100% agree the theory on AI is old and actually dates back to the early days of "cybernetics". But the real difference is at what point do we considered it sufficiently reduced to practice? I chose GPT-3 but undoubtedly people can point to earlier examples as glimpses of what was coming for sure.
The bar for what is "AI" keeps moving. For example plane autopilots would be "AI" in the 1980s, the ability for a machine to win at chess, go, and other games etc.
As a non-expert in the field I was hesitant at the time to disagree with the legions of experts who last year denounced Blake Lemoine and his claims. I know enough to know, though, of the AI effect <https://en.wikipedia.org/wiki/AI_effect>, a longstanding tradition/bad habit of advances being dismissed by those in the field itself as "not real AI". Anyone, expert or not, in 1950, 1960, or even 1970 who was told that before the turn of the century a computer would defeat the world chess champion would conclude that said feat must have come as part of a breakthrough in AGI. Same if told that by 2015 many people would have in their homes, and carry around in their pockets, devices that can respond to spoken queries on a variety of topics.
To put another way, I was hesitant to be as self-assuredly certain about how to define consciousness, intelligence, and sentience—and what it takes for them to emerge—as the experts who denounced Lemoine. The recent GPT breakthroughs have made me more so.
You should check out the WaPo article that originally published his concerns. He frequently makes many errors audibly with a reporter who is trying rather hard to see his point of view.

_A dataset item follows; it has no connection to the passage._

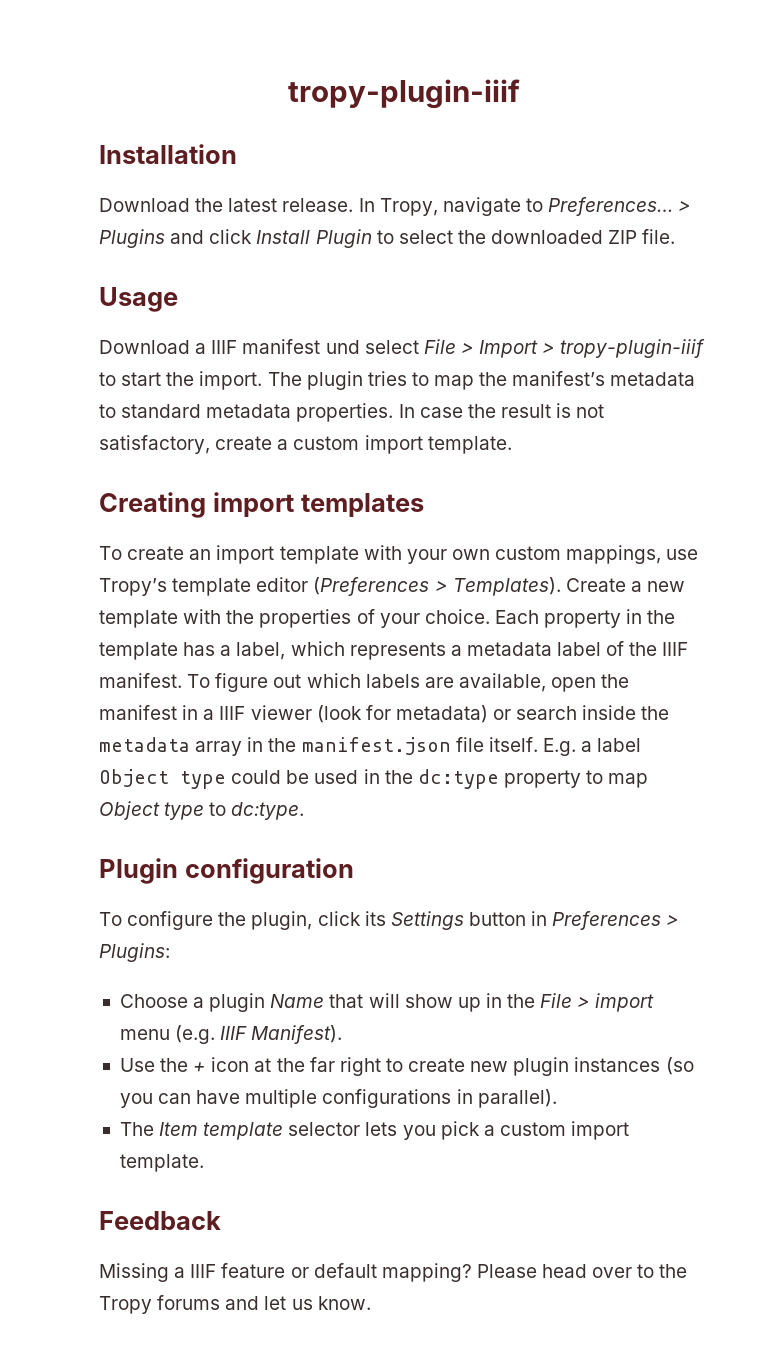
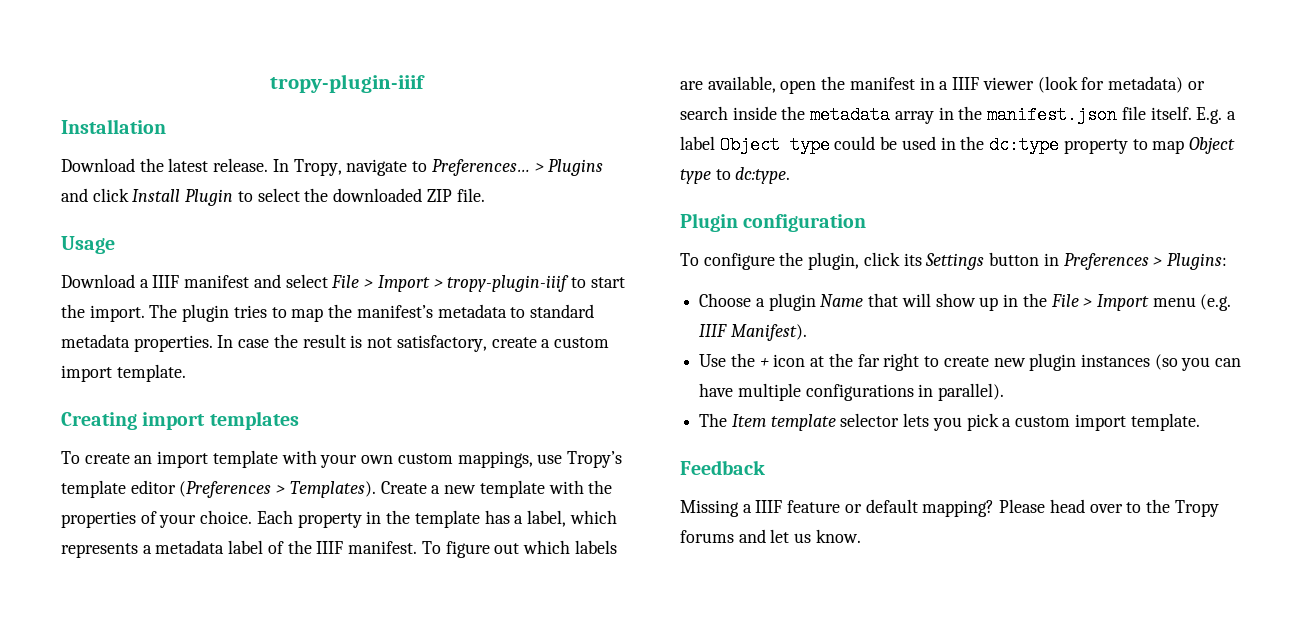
- Download a IIIF manifest und select File > Import > tropy-plugin-iiif to start the import.
+ Download a IIIF manifest and select File > Import > tropy-plugin-iiif to start the import.
- Choose a plugin Name that will show up in the File > import menu (e.g. IIIF Manifest).
+ Choose a plugin Name that will show up in the File > Import menu (e.g. IIIF Manifest).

I’m not trying to be rude, but he came off like kind of a sucker that would fall for a lot of scammer tactics. There were usually some form of strangeness such as him deciding when the content limit of the conversation began and ended. Further, he asks only leading questions, which would be fine if transformers didn’t specifically train to output the maximum likelihood text tokens from the distribution of their training set, which was internet text created by humans.
He was frequently cited as an engineer but I don’t think he actually had a strong background in engineering but rather in philosophy.
Chess is featured in Peter Norvig's "Artificial Intelligence: A Modern Approach" dating back to the 1st edition (1995) and at least up until the 3rd edition (2009). Algorithms such as alpha-beta pruning were definitely considered AI at the time.
The MIT AI Group, including Marvin Minsky, were the mainstream of AI more than 50 years ago, and begat the MIT AI Lab. They and everyone else at the time called their work AI.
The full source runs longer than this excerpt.